### Exercise prompt
If a line in the listing below includes the word "shipping", pick it out.

### Study material
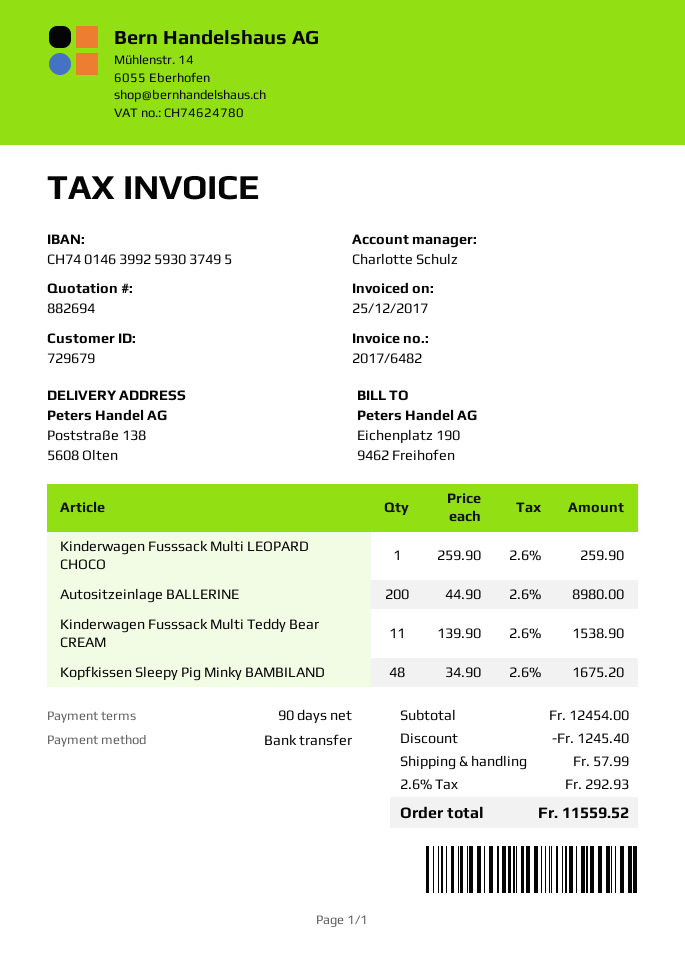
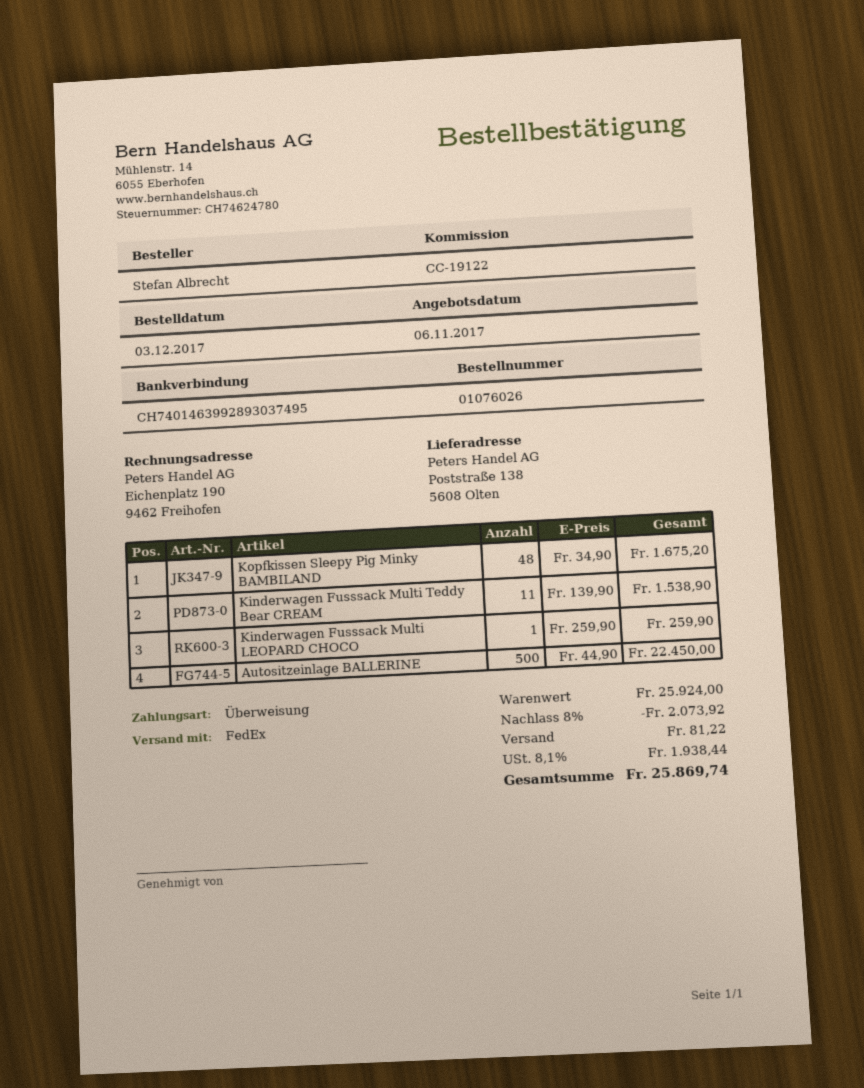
bank account: CH7401463992593037495 -> CH7401463992893037495
Autositzeinlage BALLERINE: 200 x 44.90 = 8980.00 -> 500 x 44.90 = 22450.00
subtotal: 12454.00 -> 25924.00
discount: 1245.40 -> 2073.92
shipping: 57.99 -> 81.22
tax: 2.6% = 292.93 -> 8.1% = 1938.44
total: 11559.52 -> 25869.74

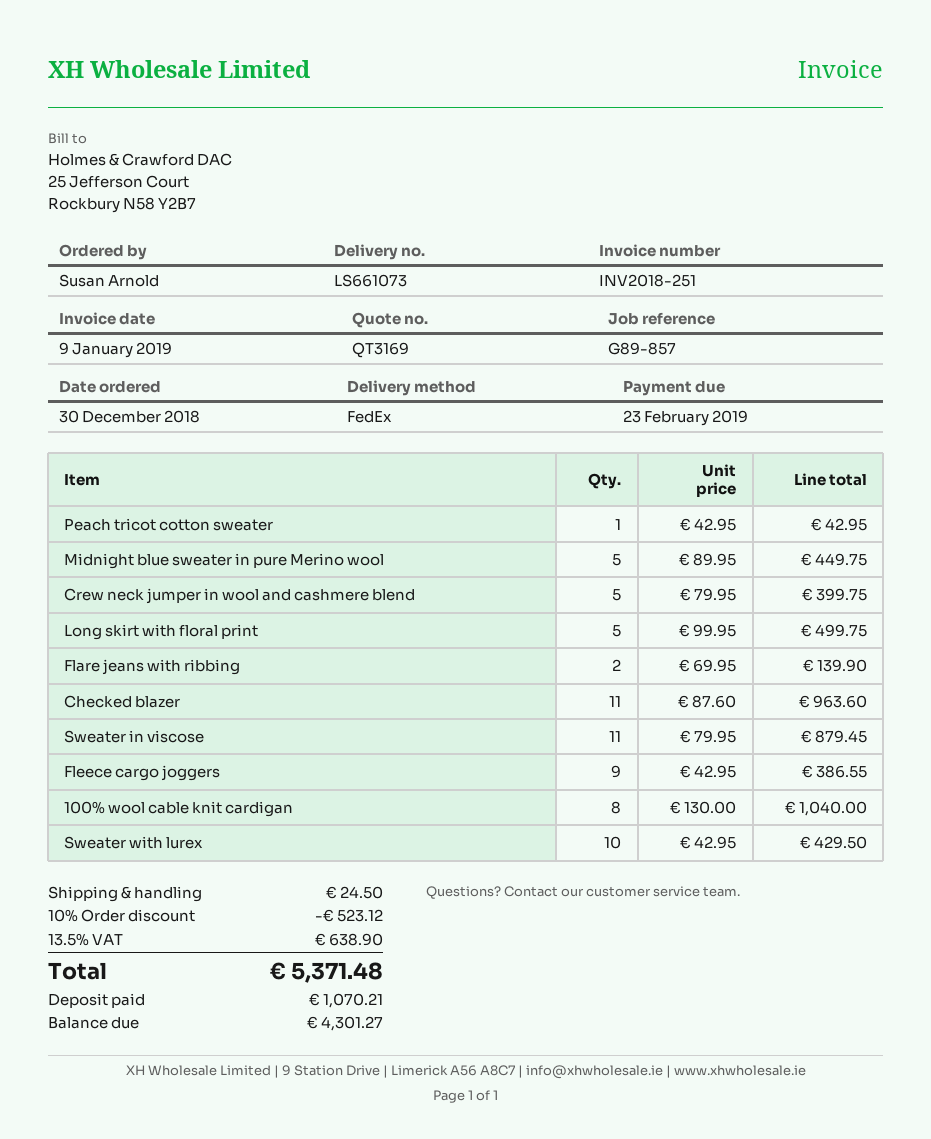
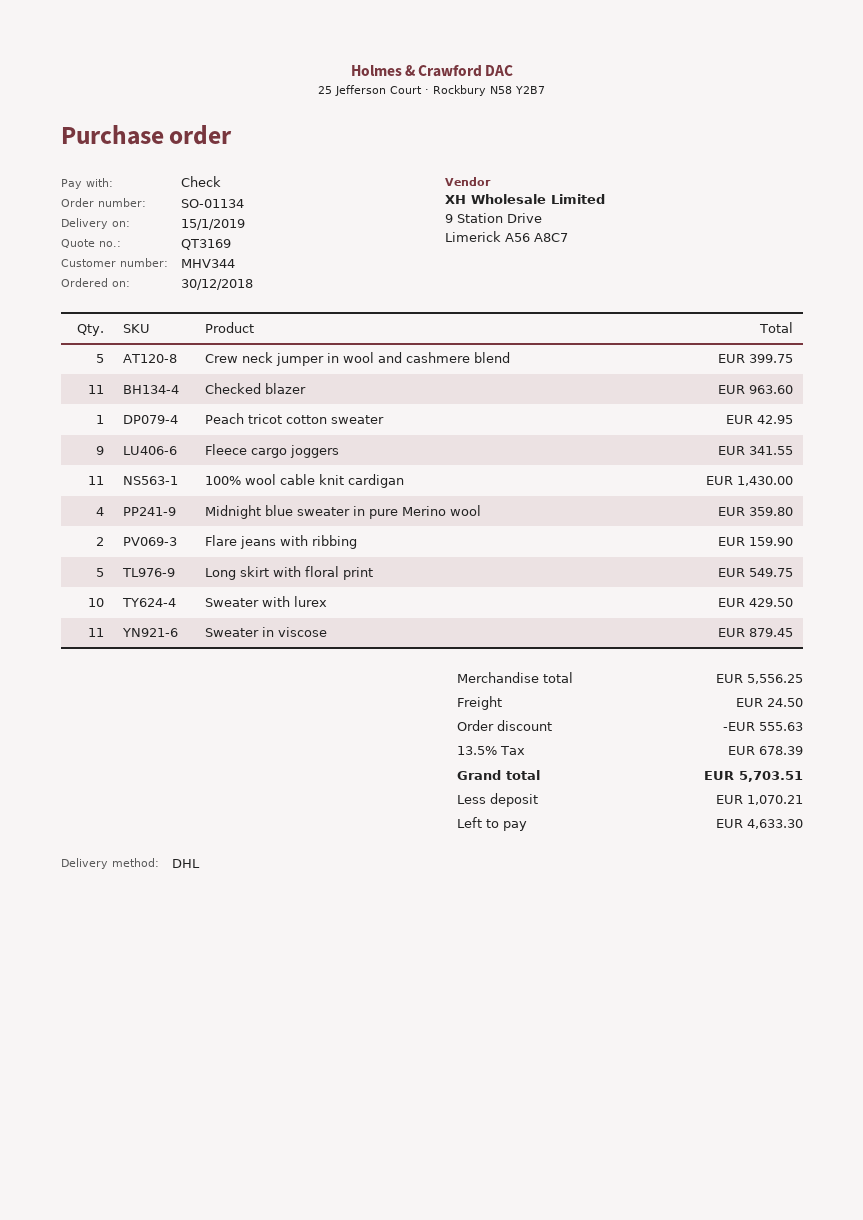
shipping method: FedEx -> DHL
Midnight blue sweater in pure Merino wool: 5 for 449.75 -> 4 for 359.80
Long skirt with floral print: 5 for 499.75 -> 5 for 549.75
Flare jeans with ribbing: 2 for 139.90 -> 2 for 159.90
Fleece cargo joggers: 9 for 386.55 -> 9 for 341.55
100% wool cable knit cardigan: 8 for 1040.00 -> 11 for 1430.00
discount: 523.12 -> 555.63
tax: 13.5% = 638.90 -> 13.5% = 678.39
total: 5371.48 -> 5703.51
balance: 4301.27 -> 4633.30

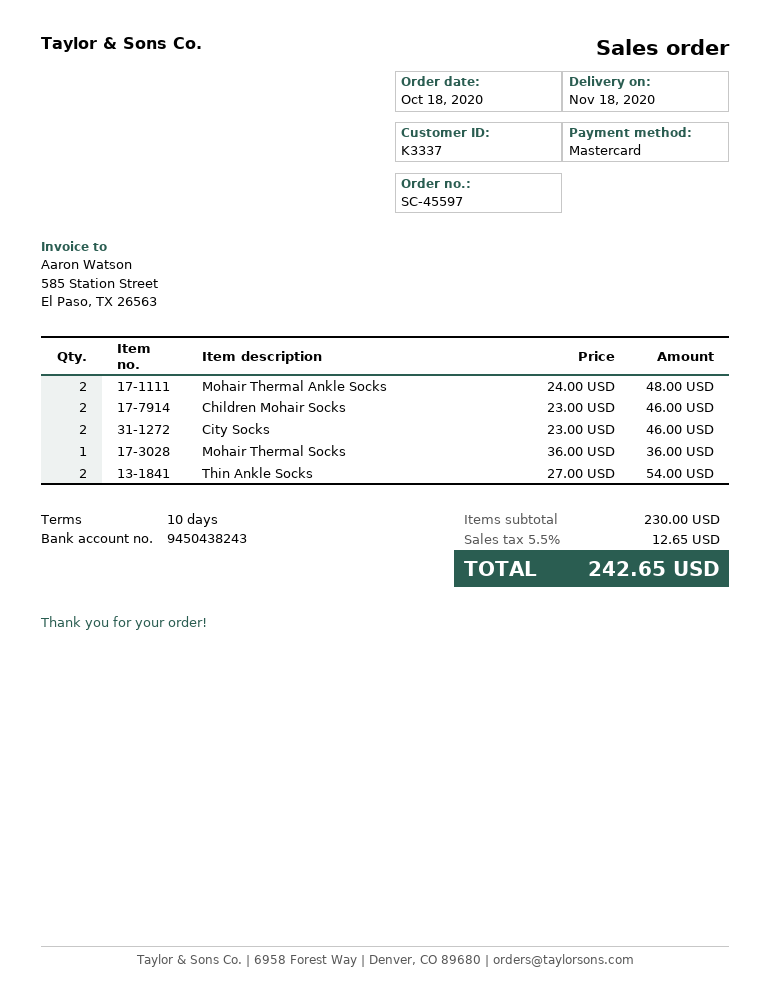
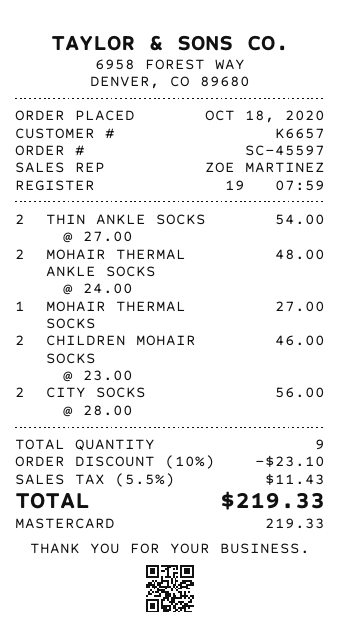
customer number: K3337 -> K6657
City Socks: 2 x 23.00 = 46.00 -> 2 x 28.00 = 56.00
Mohair Thermal Socks: 1 x 36.00 = 36.00 -> 1 x 27.00 = 27.00
discount: none -> 10% = 23.10
tax: 5.5% = 12.65 -> 5.5% = 11.43
total: 242.65 -> 219.33

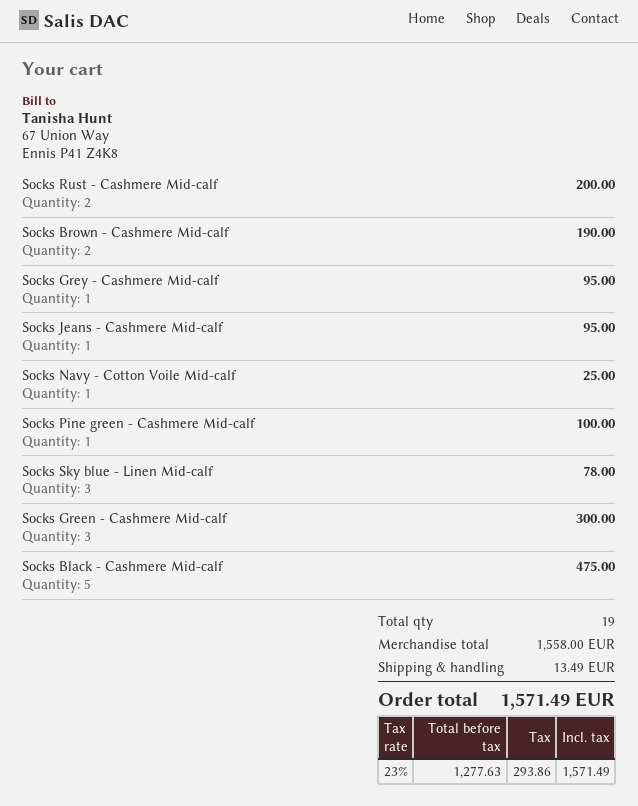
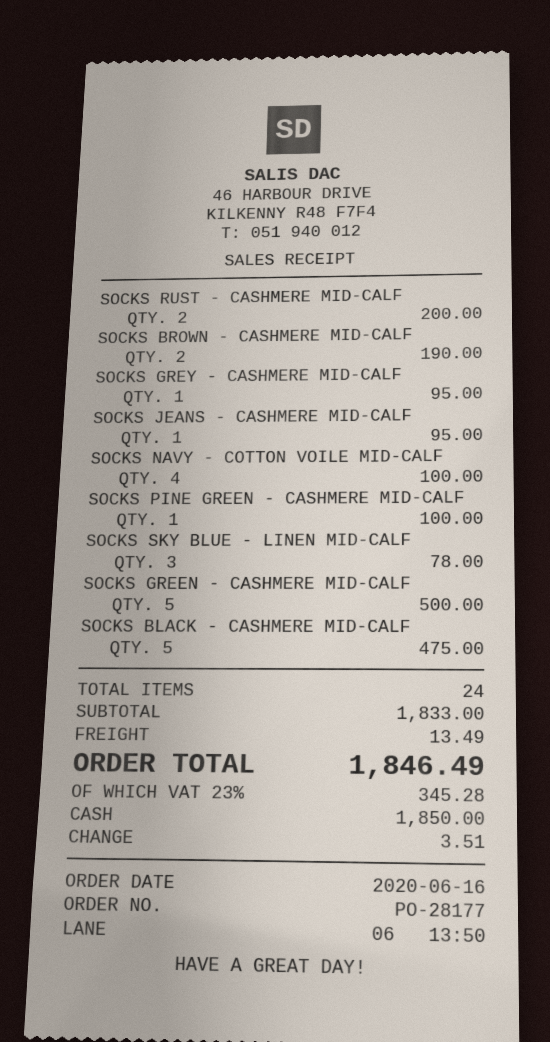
Socks Navy - Cotton Voile Mid-calf: 1 for 25.00 -> 4 for 100.00
Socks Green - Cashmere Mid-calf: 3 for 300.00 -> 5 for 500.00
total quantity: 19 -> 24
subtotal: 1558.00 -> 1833.00
tax: 23% = 293.86 -> 23% = 345.28
total: 1571.49 -> 1846.49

### Task result
shipping: 57.99 -> 81.22
shipping method: FedEx -> DHL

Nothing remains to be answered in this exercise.